Fältjägarnas IF
- Full name: Fältjägarnas Idrottsförening
- Founded: 1909
- Ground: Jägarvallen Östersund Sweden
- Chairman: Henrik Pettersson
- League: Division 4 Jämtland/Härjedalen
| Home colours |

= Fältjägarnas IF =

Swedish football club

Fältjägarnas IF is a Swedish football club located in Östersund.

==Background==
Fältjägarnas IF currently plays in Division 4 Jämtland/Härjedalen which is the sixth tier of Swedish football. They play their home matches at the Jägarvallen in Östersund.
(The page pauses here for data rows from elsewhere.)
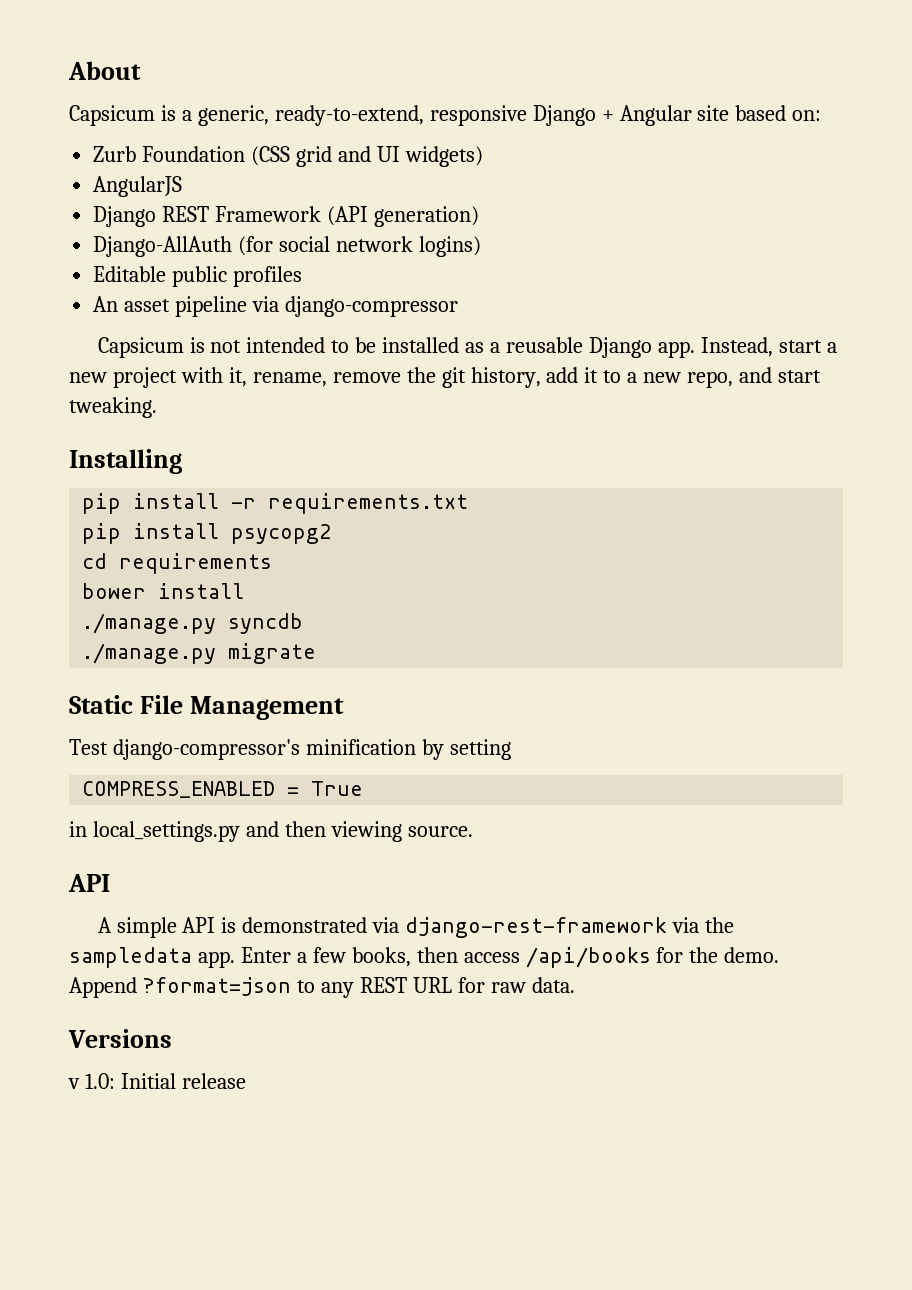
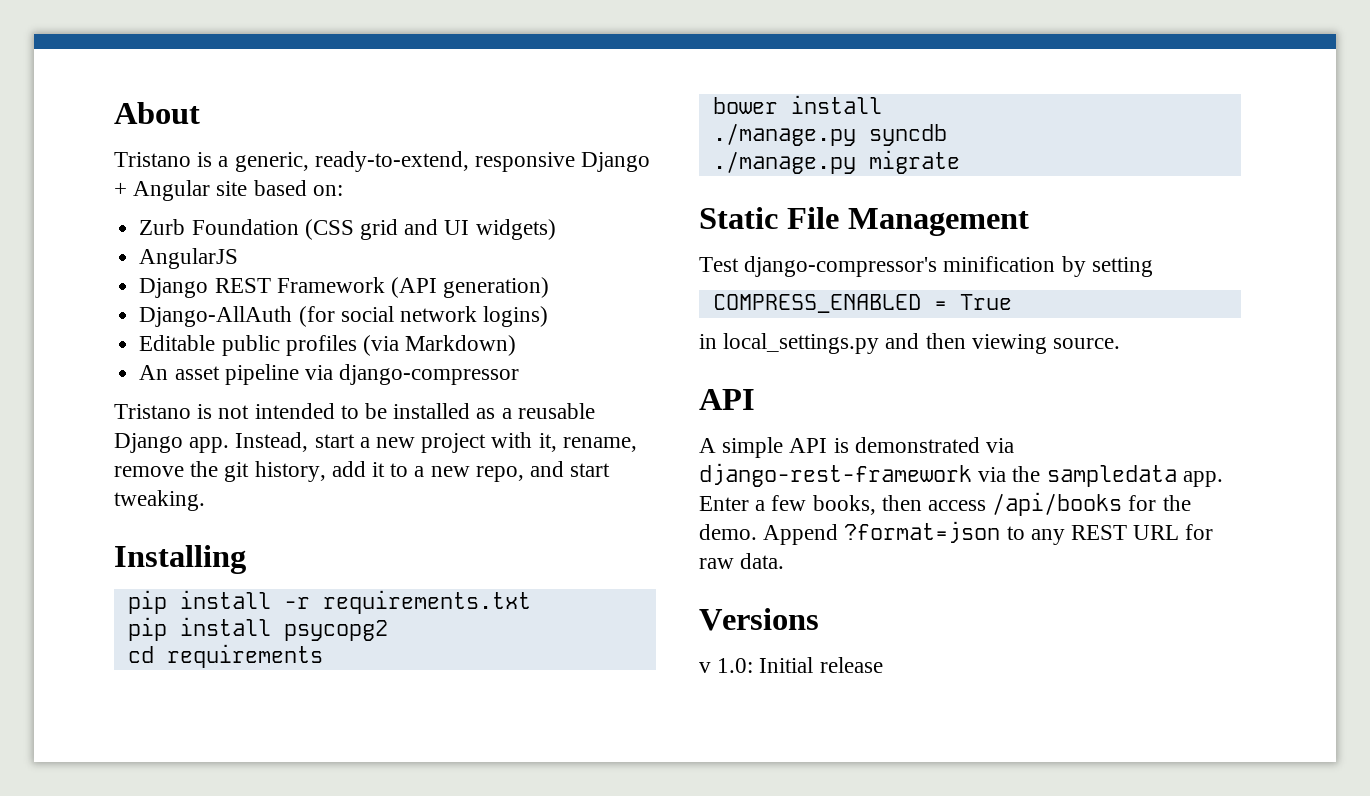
- Capsicum is a generic, ready-to-extend, responsive Django + Angular site based on:
+ Tristano is a generic, ready-to-extend, responsive Django + Angular site based on:
- Editable public profiles
+ Editable public profiles (via Markdown)
- Capsicum is not intended to be installed as a reusable Django app.
+ Tristano is not intended to be installed as a reusable Django app.

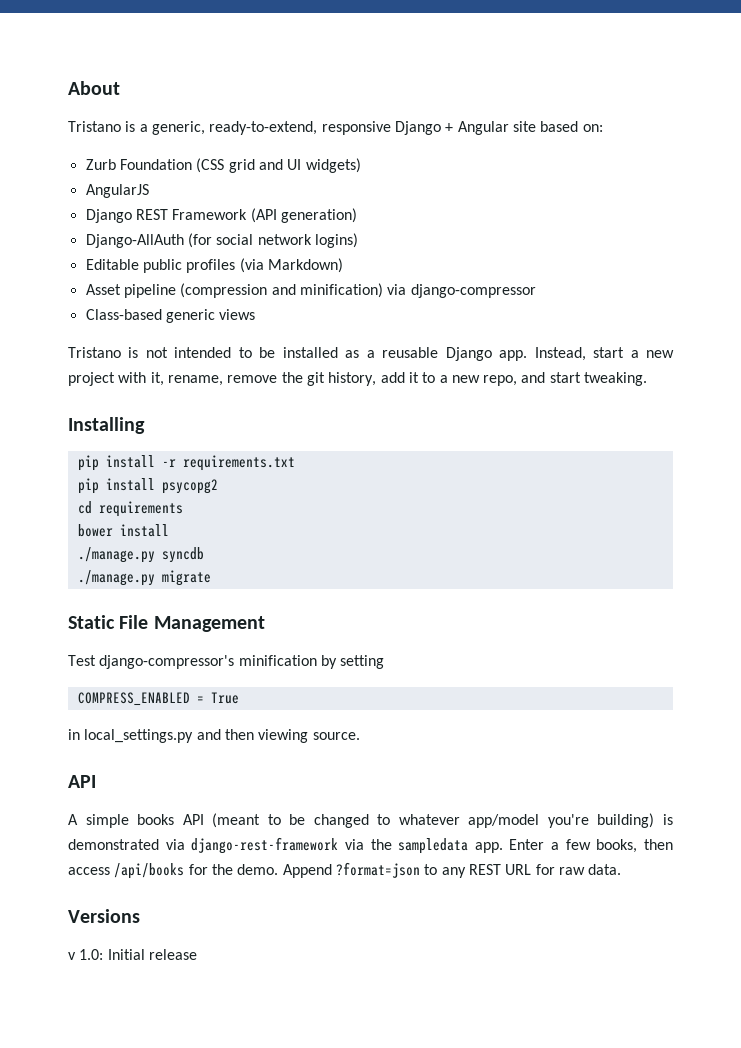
- An asset pipeline via django-compressor
+ Asset pipeline (compression and minification) via django-compressor
+ Class-based generic views
- A simple API is demonstrated via django-rest-framework via the sampledata app.
+ A simple books API (meant to be changed to whatever app/model you're building) is demonstrated via django-rest-framework via the sampledata app.

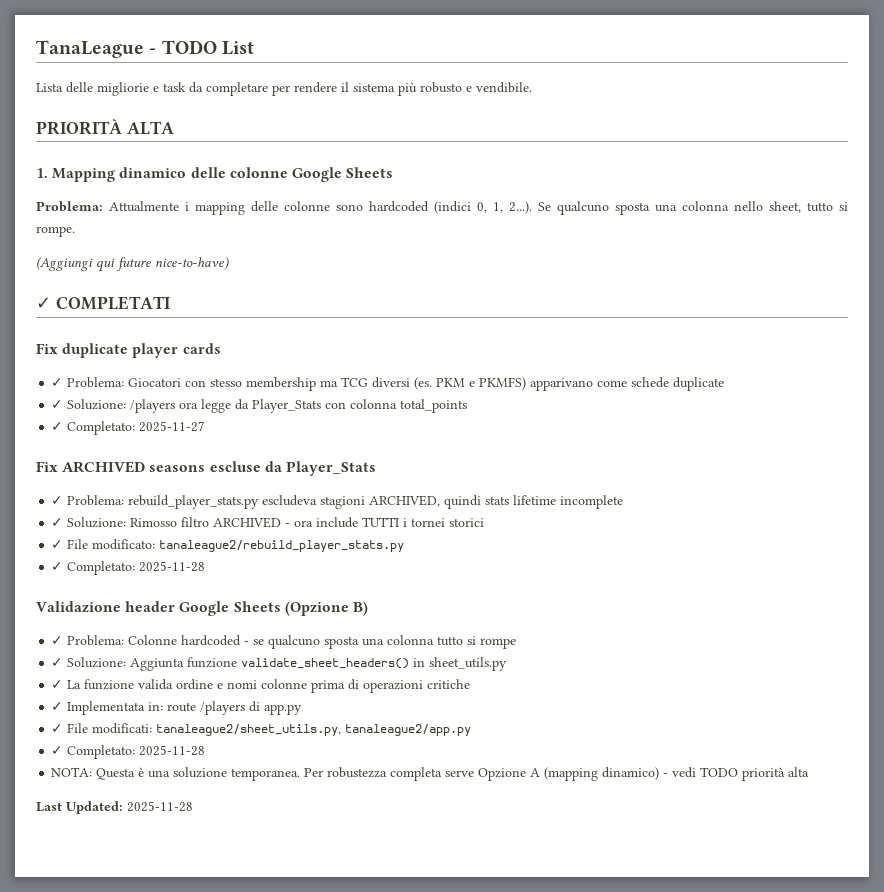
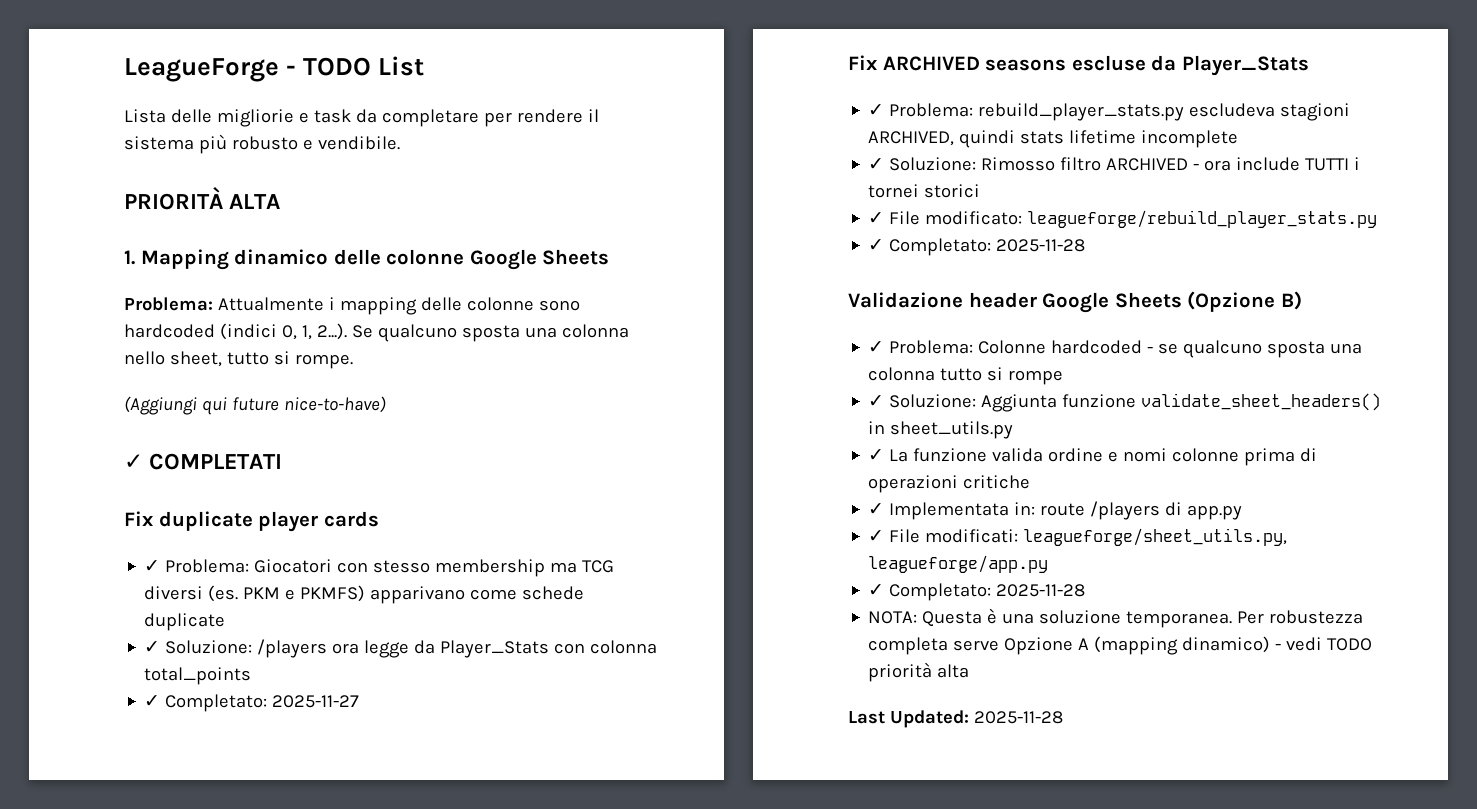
- TanaLeague - TODO List
+ LeagueForge - TODO List
- ✓ File modificato: tanaleague2/rebuild_player_stats.py
+ ✓ File modificato: leagueforge/rebuild_player_stats.py
- ✓ File modificati: tanaleague2/sheet_utils.py, tanaleague2/app.py
+ ✓ File modificati: leagueforge/sheet_utils.py, leagueforge/app.py

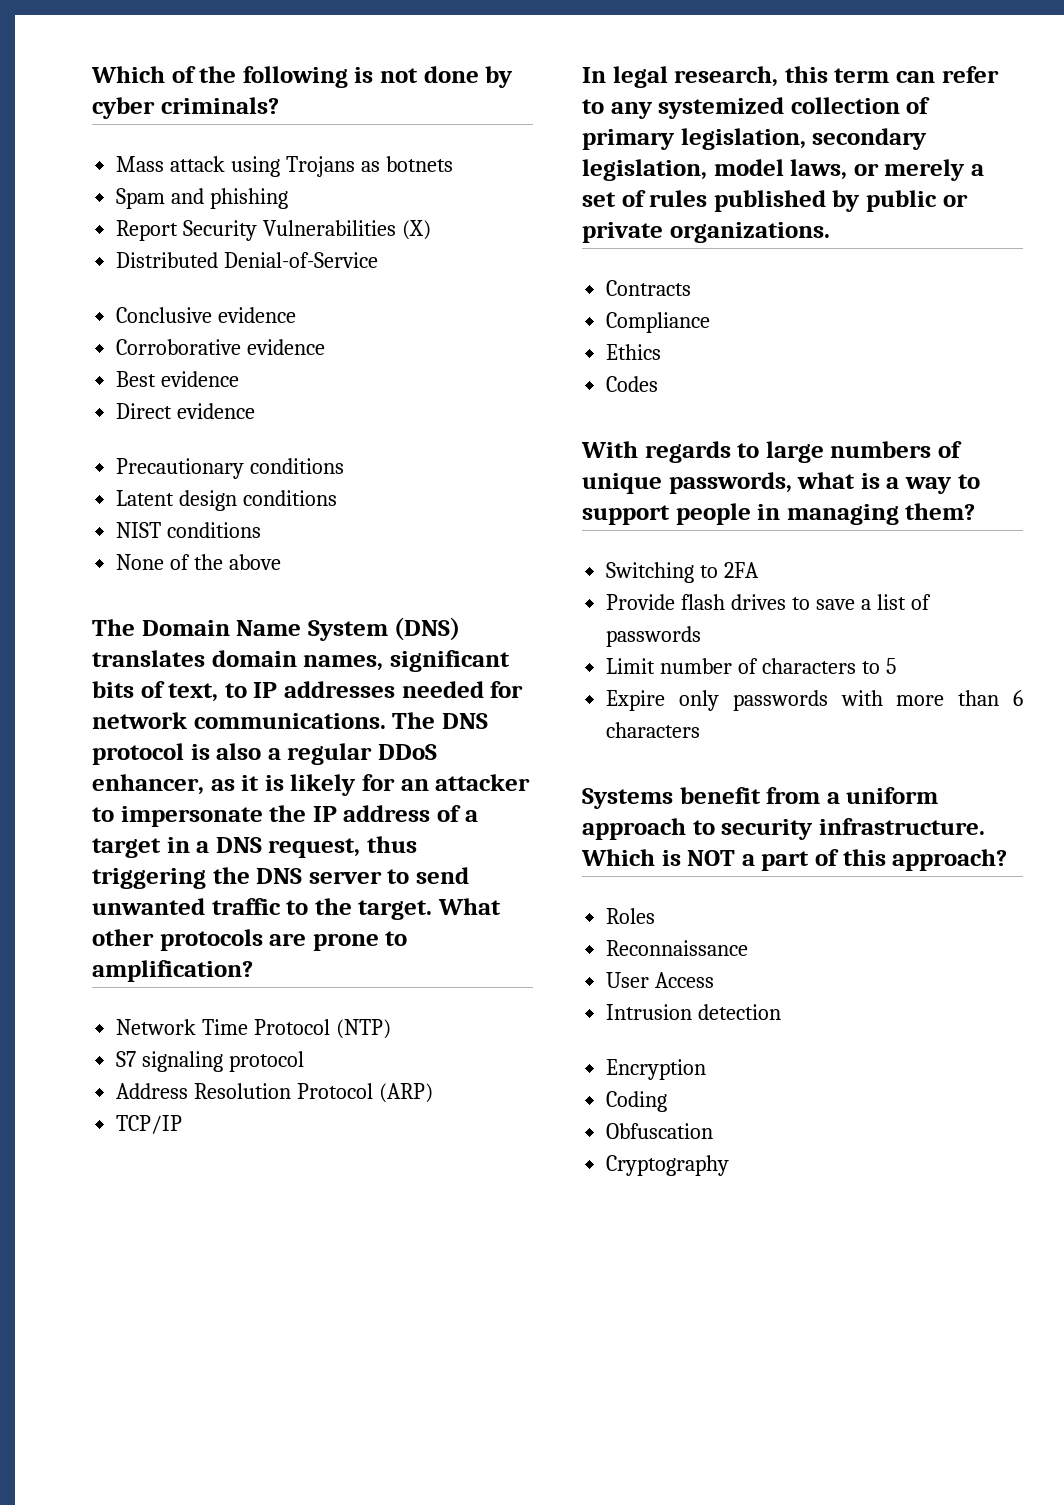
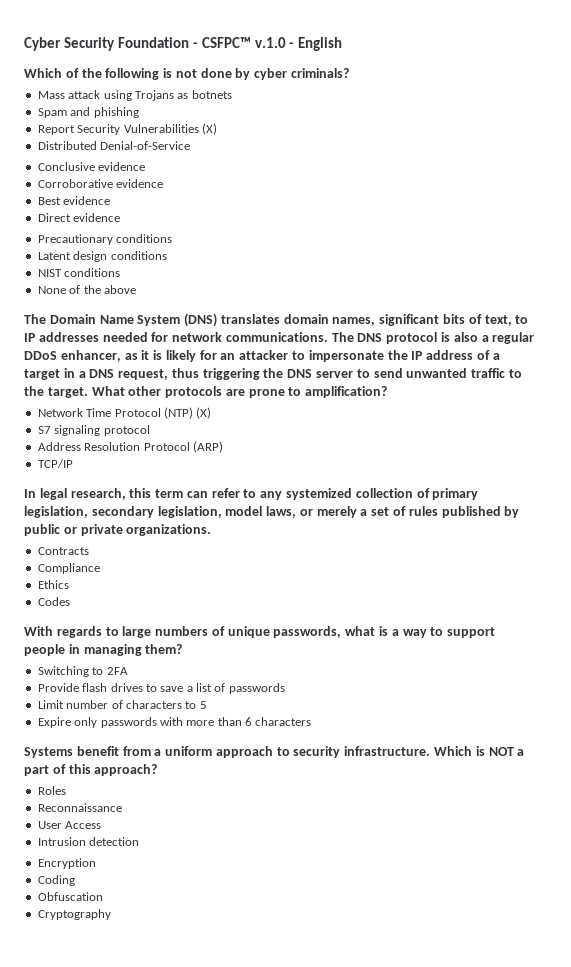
+ Cyber Security Foundation - CSFPC™ v.1.0 - English
- Network Time Protocol (NTP)
+ Network Time Protocol (NTP) (X)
The club is affiliated to Jämtland-Härjedalens Fotbollförbund.

==Season to season==

| Season | Level | Division | Section | Position | Movements |
|---|---|---|---|---|---|
| 2006* | Tier 7 | Division 5 | Jämtland/Härjedalen Södra | 1st | Promoted |
| 2007 | Tier 6 | Division 4 | Jämtland/Härjedalen | 9th |  |
| 2008 | Tier 6 | Division 4 | Jämtland/Härjedalen | 8th |  |
| 2009 | Tier 6 | Division 4 | Jämtland/Härjedalen | 7th |  |
| 2010 | Tier 6 | Division 4 | Jämtland/Härjedalen | 10th |  |
| 2011 | Tier 6 | Division 4 | Jämtland/Härjedalen | 9th |  |

- League restructuring in 2006 resulted in a new division being created at Tier 3 and subsequent divisions dropping a level.